- _Problem details_
Look over the entries that follow. Report how many lines contain "align", with nothing else.

- _Record set_
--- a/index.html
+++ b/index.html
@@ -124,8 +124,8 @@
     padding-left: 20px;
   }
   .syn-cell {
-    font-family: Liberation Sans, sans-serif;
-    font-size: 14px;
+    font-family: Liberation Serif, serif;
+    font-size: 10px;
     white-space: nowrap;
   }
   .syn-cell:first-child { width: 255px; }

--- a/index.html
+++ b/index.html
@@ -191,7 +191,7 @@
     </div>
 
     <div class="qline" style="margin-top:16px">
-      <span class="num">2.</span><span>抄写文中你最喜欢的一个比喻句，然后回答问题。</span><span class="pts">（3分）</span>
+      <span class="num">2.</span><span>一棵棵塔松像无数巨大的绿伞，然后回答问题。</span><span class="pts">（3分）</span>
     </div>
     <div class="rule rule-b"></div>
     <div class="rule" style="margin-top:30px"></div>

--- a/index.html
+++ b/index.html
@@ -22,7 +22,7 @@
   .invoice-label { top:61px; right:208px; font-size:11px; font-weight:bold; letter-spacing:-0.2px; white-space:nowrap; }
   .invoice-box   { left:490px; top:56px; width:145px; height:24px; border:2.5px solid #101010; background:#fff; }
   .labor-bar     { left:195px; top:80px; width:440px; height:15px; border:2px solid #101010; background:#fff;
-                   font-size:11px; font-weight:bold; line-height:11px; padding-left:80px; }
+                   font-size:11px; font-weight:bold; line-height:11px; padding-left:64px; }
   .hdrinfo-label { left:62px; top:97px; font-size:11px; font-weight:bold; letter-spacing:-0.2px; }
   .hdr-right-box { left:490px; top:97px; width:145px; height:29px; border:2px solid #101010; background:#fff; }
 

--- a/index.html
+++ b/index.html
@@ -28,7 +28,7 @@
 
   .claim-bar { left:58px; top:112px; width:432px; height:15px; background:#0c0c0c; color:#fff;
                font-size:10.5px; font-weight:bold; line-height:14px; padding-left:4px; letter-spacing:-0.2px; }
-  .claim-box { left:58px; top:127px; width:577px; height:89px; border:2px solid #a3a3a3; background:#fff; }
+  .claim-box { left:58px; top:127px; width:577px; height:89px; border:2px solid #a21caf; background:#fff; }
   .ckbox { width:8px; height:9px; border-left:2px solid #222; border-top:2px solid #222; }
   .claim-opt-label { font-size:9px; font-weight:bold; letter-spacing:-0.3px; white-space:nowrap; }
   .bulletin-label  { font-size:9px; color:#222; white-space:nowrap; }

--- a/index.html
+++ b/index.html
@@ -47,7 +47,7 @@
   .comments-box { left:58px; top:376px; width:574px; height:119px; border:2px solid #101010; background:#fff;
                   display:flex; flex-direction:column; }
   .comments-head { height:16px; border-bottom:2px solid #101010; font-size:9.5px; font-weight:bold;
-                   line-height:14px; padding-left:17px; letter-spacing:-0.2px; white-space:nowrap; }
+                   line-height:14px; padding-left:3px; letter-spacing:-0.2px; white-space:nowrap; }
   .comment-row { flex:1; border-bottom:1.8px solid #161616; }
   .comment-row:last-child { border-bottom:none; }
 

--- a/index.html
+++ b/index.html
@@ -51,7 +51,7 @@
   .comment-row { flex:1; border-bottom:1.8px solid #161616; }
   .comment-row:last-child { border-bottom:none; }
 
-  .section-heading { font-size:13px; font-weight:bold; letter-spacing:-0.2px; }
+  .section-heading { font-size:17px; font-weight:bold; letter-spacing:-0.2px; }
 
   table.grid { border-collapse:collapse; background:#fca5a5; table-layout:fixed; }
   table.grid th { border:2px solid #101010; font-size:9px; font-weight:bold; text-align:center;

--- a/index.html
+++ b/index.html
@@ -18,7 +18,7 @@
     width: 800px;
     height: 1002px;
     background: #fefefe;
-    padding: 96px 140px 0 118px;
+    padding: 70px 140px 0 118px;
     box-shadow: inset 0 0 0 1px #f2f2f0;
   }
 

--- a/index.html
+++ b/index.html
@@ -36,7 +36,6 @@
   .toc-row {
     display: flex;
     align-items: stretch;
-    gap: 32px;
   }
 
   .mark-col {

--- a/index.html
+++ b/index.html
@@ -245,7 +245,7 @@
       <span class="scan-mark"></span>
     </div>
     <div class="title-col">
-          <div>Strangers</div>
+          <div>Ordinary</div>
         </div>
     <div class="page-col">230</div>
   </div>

- _Response area_
2